Code change snippets:
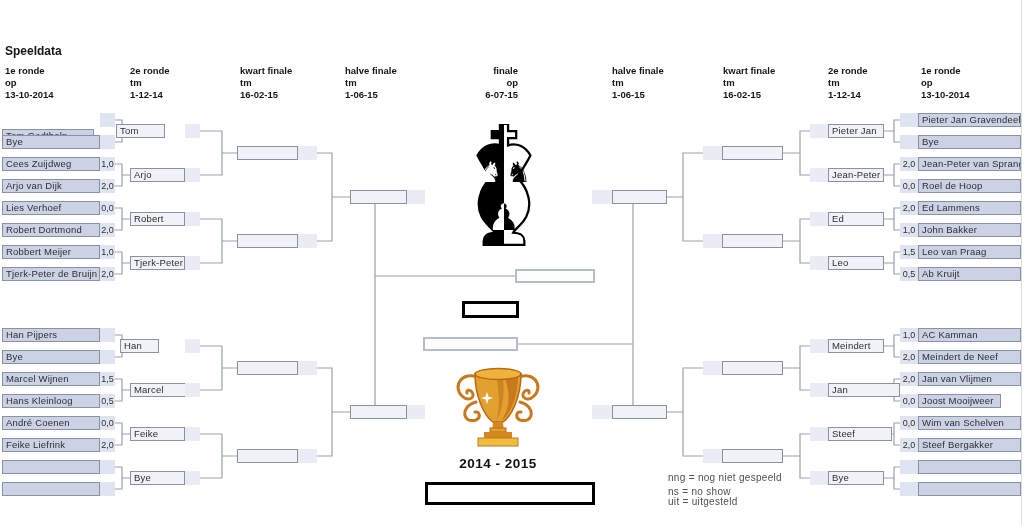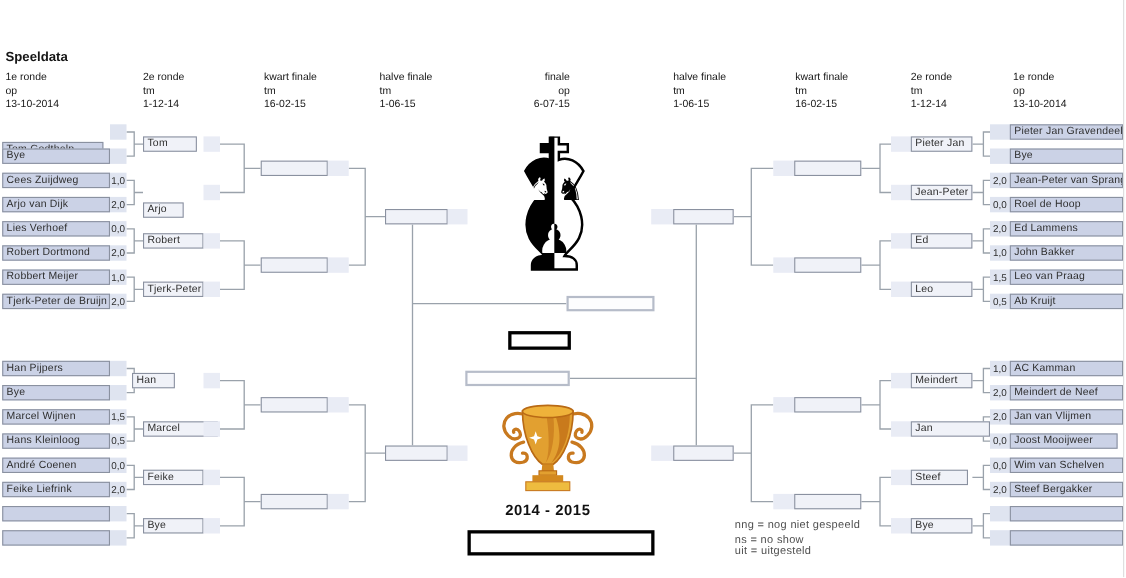--- a/index.html
+++ b/index.html
@@ -6,7 +6,7 @@
   .stage{position:relative;width:1024px;height:525px;background:#fff;overflow:hidden;}
   .title{position:absolute;top:17px;left:0;width:1024px;text-align:center;font-size:17.5px;color:#151515;letter-spacing:.2px;}
   .speeldata{position:absolute;top:44px;left:5px;font-size:12px;font-weight:700;color:#151515;}
-  .hdr{position:absolute;top:65px;font-size:9.5px;font-weight:400;line-height:12px;color:#161616;}
+  .hdr{position:absolute;top:65px;font-size:9.5px;font-weight:700;line-height:12px;color:#161616;}
   .hdr div{white-space:nowrap;}
   .nbox{position:absolute;box-sizing:border-box;height:14px;background:#cbd2e6;border:1px solid #8a91a0;
         font-size:9.5px;line-height:12px;color:#2e2e2e;padding-left:3px;white-space:nowrap;overflow:hidden;letter-spacing:.2px;}

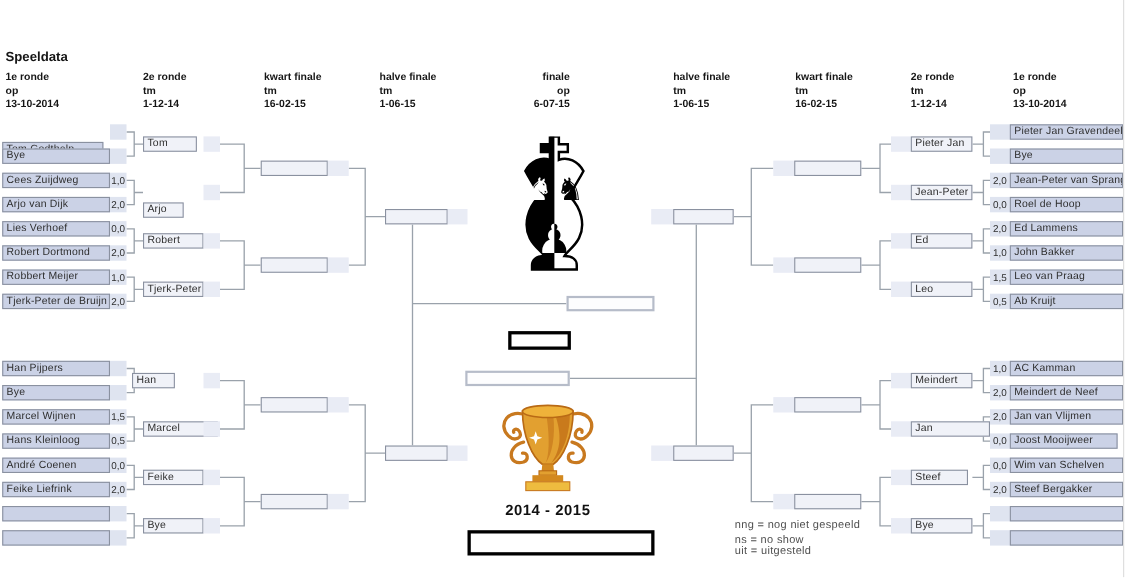--- a/index.html
+++ b/index.html
@@ -122,7 +122,7 @@
   <div class="nbox" style="left:2px;top:482px;width:98px"></div>
   <div class="scell" style="left:100px;top:482px;width:15px"></div>
 
-  <div class="wbox" style="left:130px;top:124px;width:49px">Tom</div>
+  <div class="wbox" style="left:116px;top:124px;width:49px">Tom</div>
   <div class="wcell" style="left:185px;top:124px;width:15px"></div>
   <div class="wbox" style="left:130px;top:184px;width:37px">Arjo</div>
   <div class="wcell" style="left:185px;top:168px;width:15px"></div>

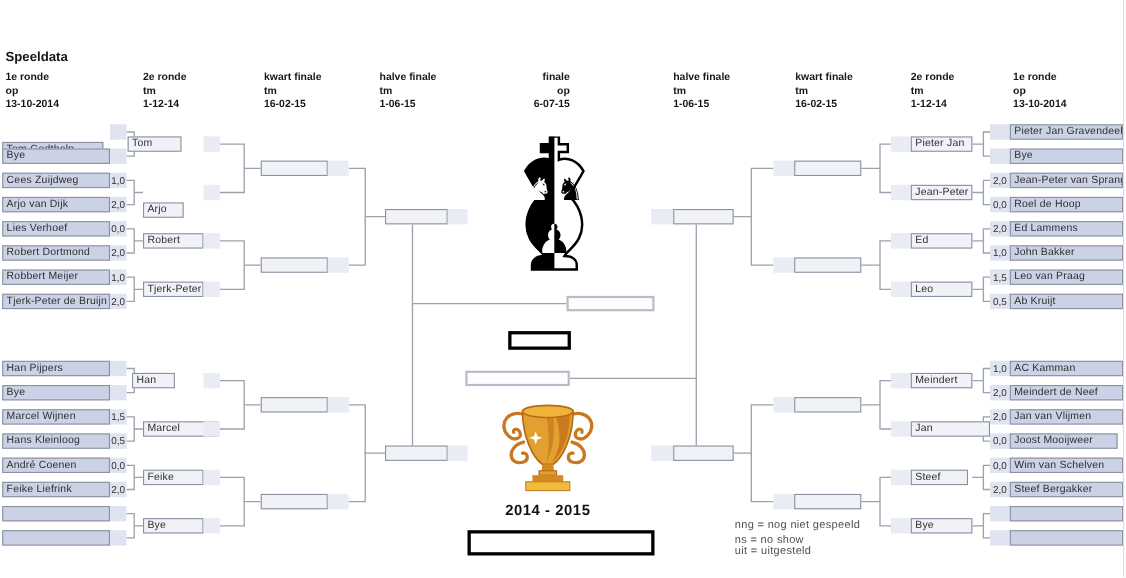--- a/index.html
+++ b/index.html
@@ -124,7 +124,7 @@
 
   <div class="wbox" style="left:116px;top:124px;width:49px">Tom</div>
   <div class="wcell" style="left:185px;top:124px;width:15px"></div>
-  <div class="wbox" style="left:130px;top:184px;width:37px">Arjo</div>
+  <div class="wbox" style="left:130px;top:168px;width:55px">Arjo</div>
   <div class="wcell" style="left:185px;top:168px;width:15px"></div>
   <div class="wbox" style="left:130px;top:212px;width:55px">Robert</div>
   <div class="wcell" style="left:185px;top:212px;width:15px"></div>

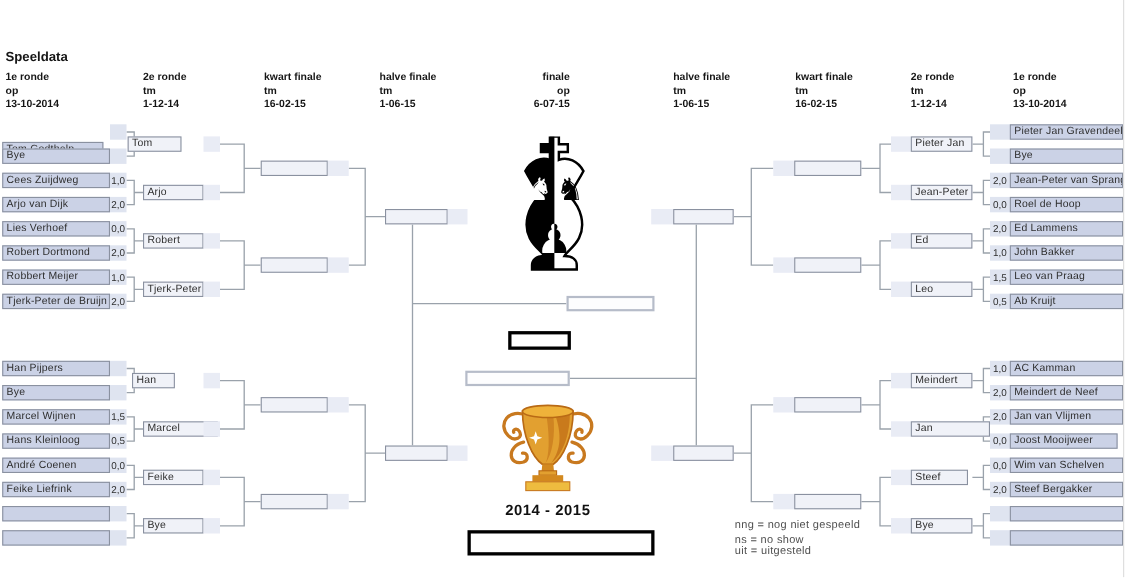--- a/index.html
+++ b/index.html
@@ -212,7 +212,7 @@
   <div class="scell" style="left:900px;top:372px;width:18px">2,0</div>
   <div class="nbox" style="left:918px;top:372px;width:103px">Jan van Vlijmen</div>
   <div class="scell" style="left:900px;top:394px;width:18px">0,0</div>
-  <div class="nbox" style="left:918px;top:394px;width:98px">Joost Mooijweer</div>
+  <div class="nbox" style="left:918px;top:394px;width:83px">Joost Mooijweer</div>
   <div class="scell" style="left:900px;top:416px;width:18px">0,0</div>
   <div class="nbox" style="left:918px;top:416px;width:103px">Wim van Schelven</div>
   <div class="scell" style="left:900px;top:438px;width:18px">2,0</div>

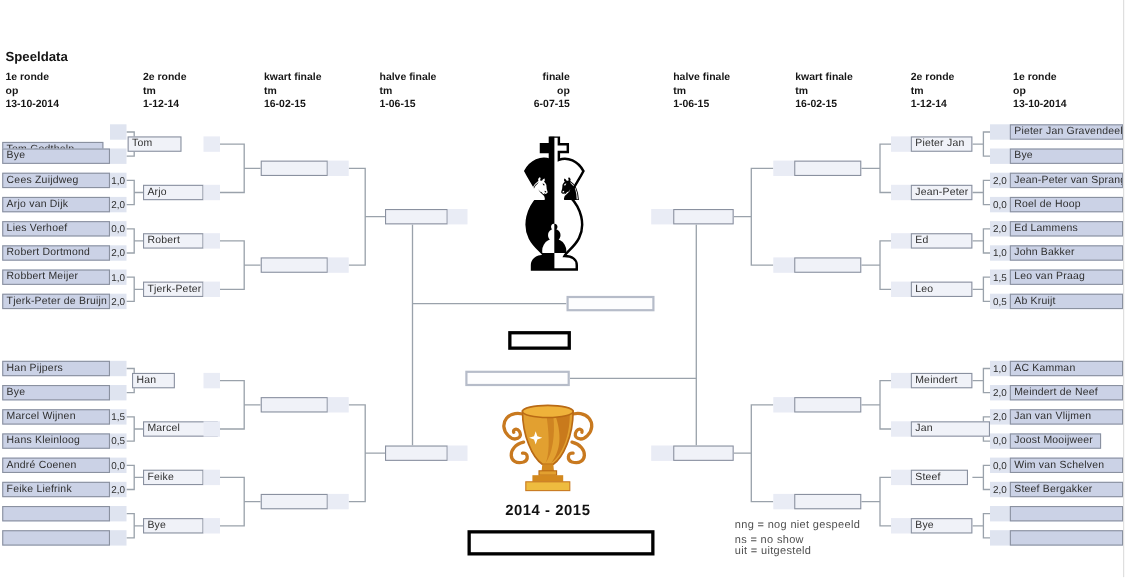--- a/index.html
+++ b/index.html
@@ -185,7 +185,7 @@
   <div class="wcell" style="left:810px;top:383px;width:18px"></div>
   <div class="wbox" style="left:828px;top:383px;width:72px">Jan</div>
   <div class="wcell" style="left:810px;top:427px;width:18px"></div>
-  <div class="wbox" style="left:828px;top:427px;width:52px">Steef</div>
+  <div class="wbox" style="left:828px;top:427px;width:64px">Steef</div>
   <div class="wcell" style="left:810px;top:471px;width:18px"></div>
   <div class="wbox" style="left:828px;top:471px;width:56px">Bye</div>
 

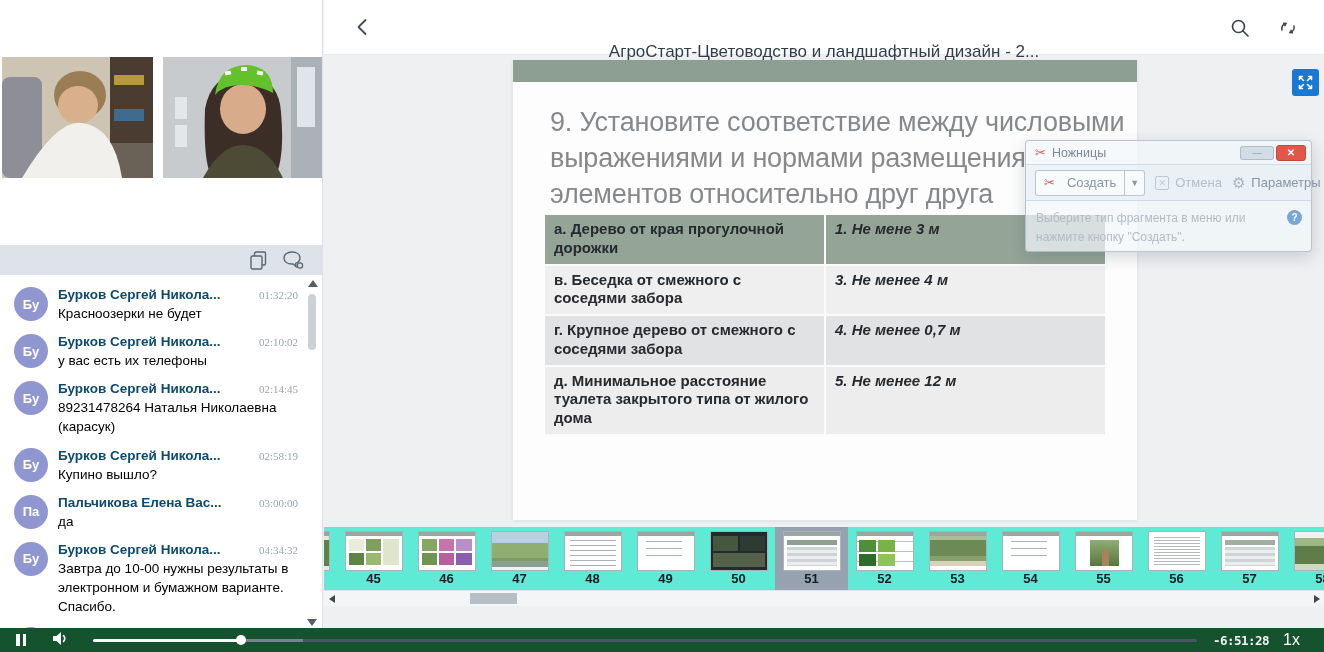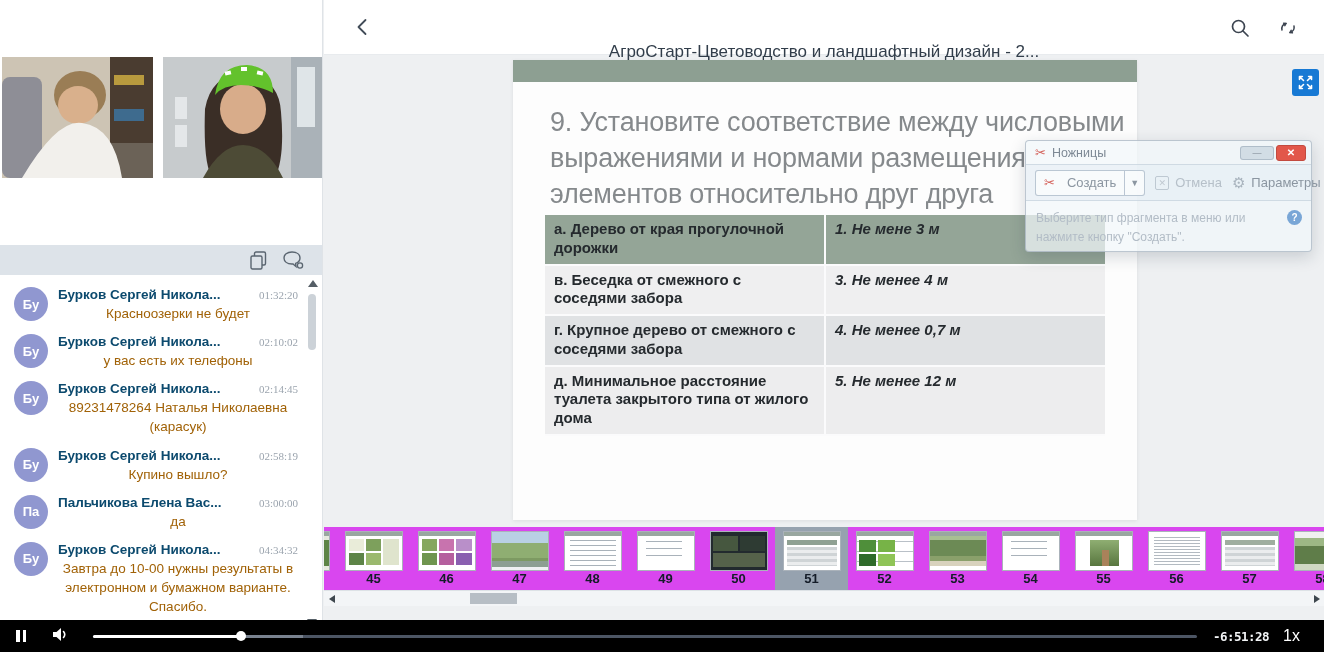--- a/index.html
+++ b/index.html
@@ -23,7 +23,7 @@
   .msg-top { display:flex; align-items:baseline; }
   .msg-name { font-weight:bold; font-size:13.5px; color:#0c4a6e; white-space:nowrap; overflow:hidden; max-width:185px; }
   .msg-time { margin-left:auto; font-size:11px; color:#9ba4ae; font-family:Liberation Serif, serif; }
-  .msg-text { font-size:13.5px; color:#a16207; line-height:1.42; margin-top:2px;text-align:center; }
+  .msg-text { font-size:13.5px; color:#000000; line-height:1.42; margin-top:2px; }
 
   
   #chat-scroll { position:absolute; right:3px; top:280px; width:13px; height:346px; }

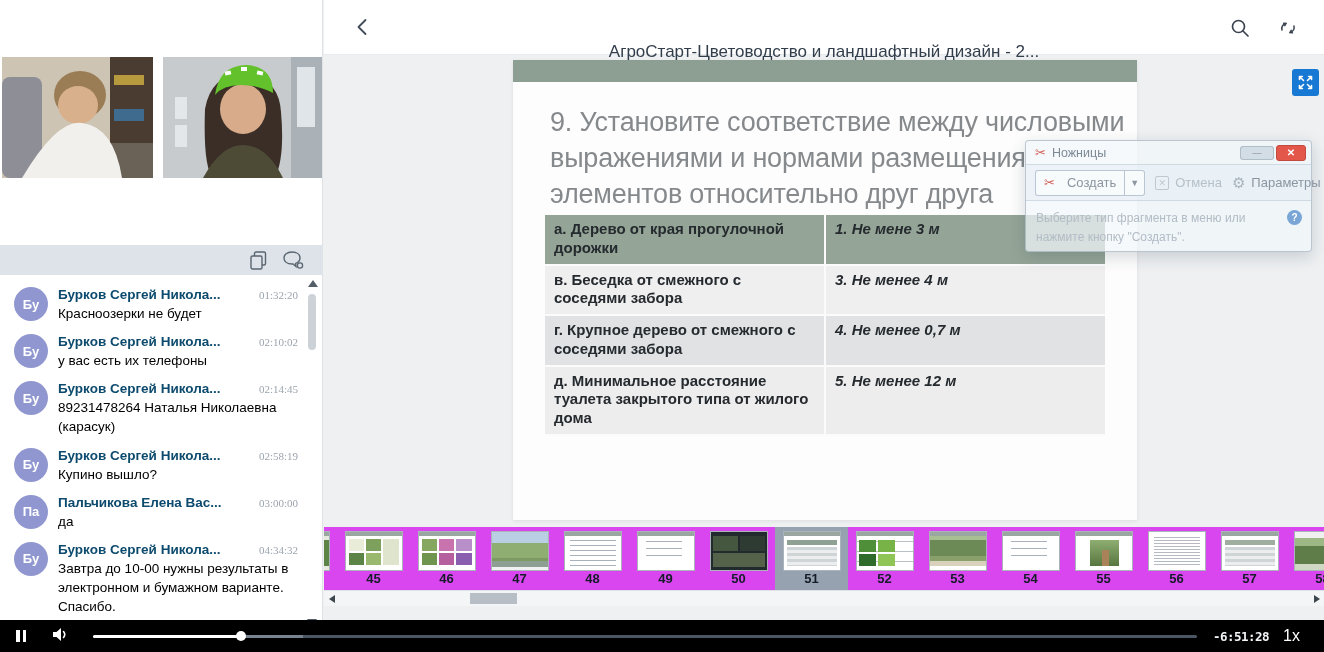--- a/index.html
+++ b/index.html
@@ -74,7 +74,7 @@
   #snip-help { position:absolute; right:9px; top:9px; width:15px; height:15px; border-radius:50%; background:#79a6d6; color:#fff; font-size:10px; font-weight:bold; text-align:center; line-height:15px; }
 
   
-  #filmstrip { position:absolute; left:324px; top:527px; width:1000px; height:63px; background:#d946ef; overflow:hidden; }
+  #filmstrip { position:absolute; left:324px; top:527px; width:1000px; height:63px; background:#5eead4; overflow:hidden; }
   #fs-inner { position:absolute; left:-60px; top:0; display:flex; }
   .fs-item { width:73px; height:63px; display:flex; flex-direction:column; align-items:center; padding-top:5px; cursor:pointer; }
   .fs-item.selected { background:#96a2af; }

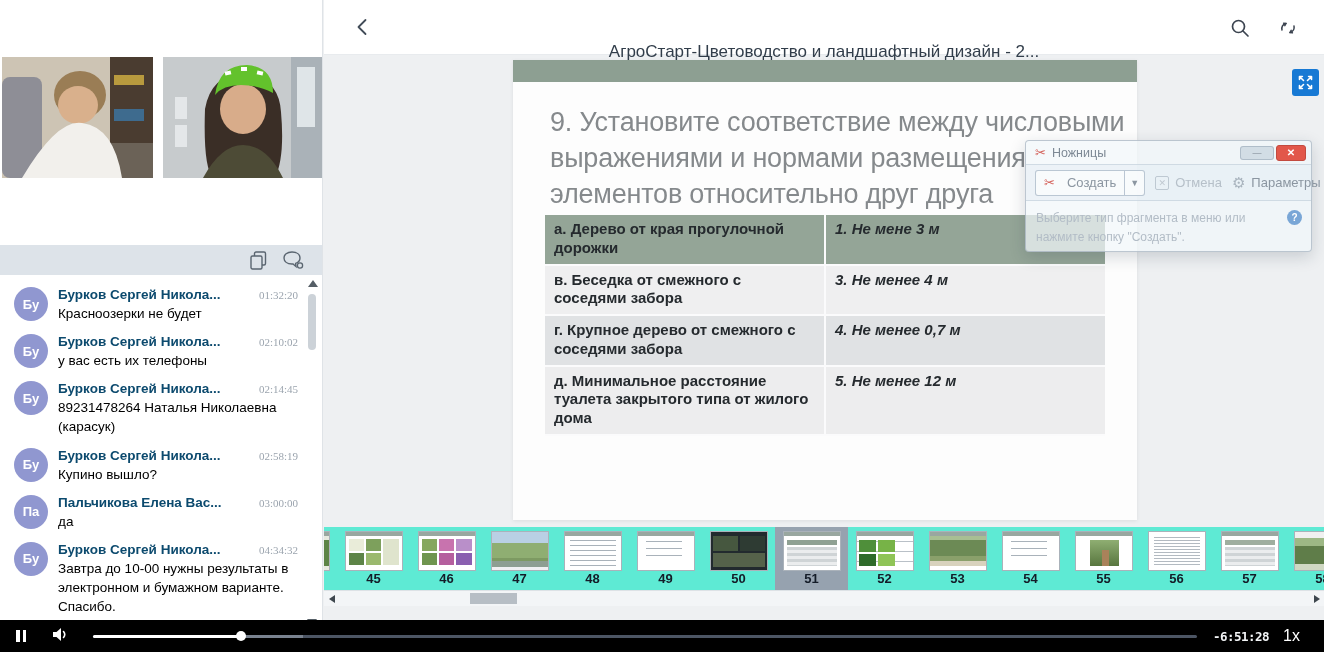--- a/index.html
+++ b/index.html
@@ -133,7 +133,7 @@
   #fs-thumb { position:absolute; left:146px; top:2px; width:47px; height:11px; background:#b7bec5; cursor:pointer; }
 
   
-  #player { position:absolute; left:0; bottom:0; width:1324px; height:32px; background:#000000; display:flex; align-items:center; }
+  #player { position:absolute; left:0; bottom:0; width:1324px; height:24px; background:#14532d; display:flex; align-items:center; }
   #pause-btn { margin-left:16px; display:flex; gap:3px; cursor:pointer; }
   #pause-btn span { display:block; width:3.5px; height:12px; background:#fff; }
   #volume-btn { margin-left:26px; cursor:pointer; }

Work task: Whenever a line in the records above contains the string "Steef", copy that line.

Response to the exercise:
-  <div class="wbox" style="left:828px;top:427px;width:52px">Steef</div>
+  <div class="wbox" style="left:828px;top:427px;width:64px">Steef</div>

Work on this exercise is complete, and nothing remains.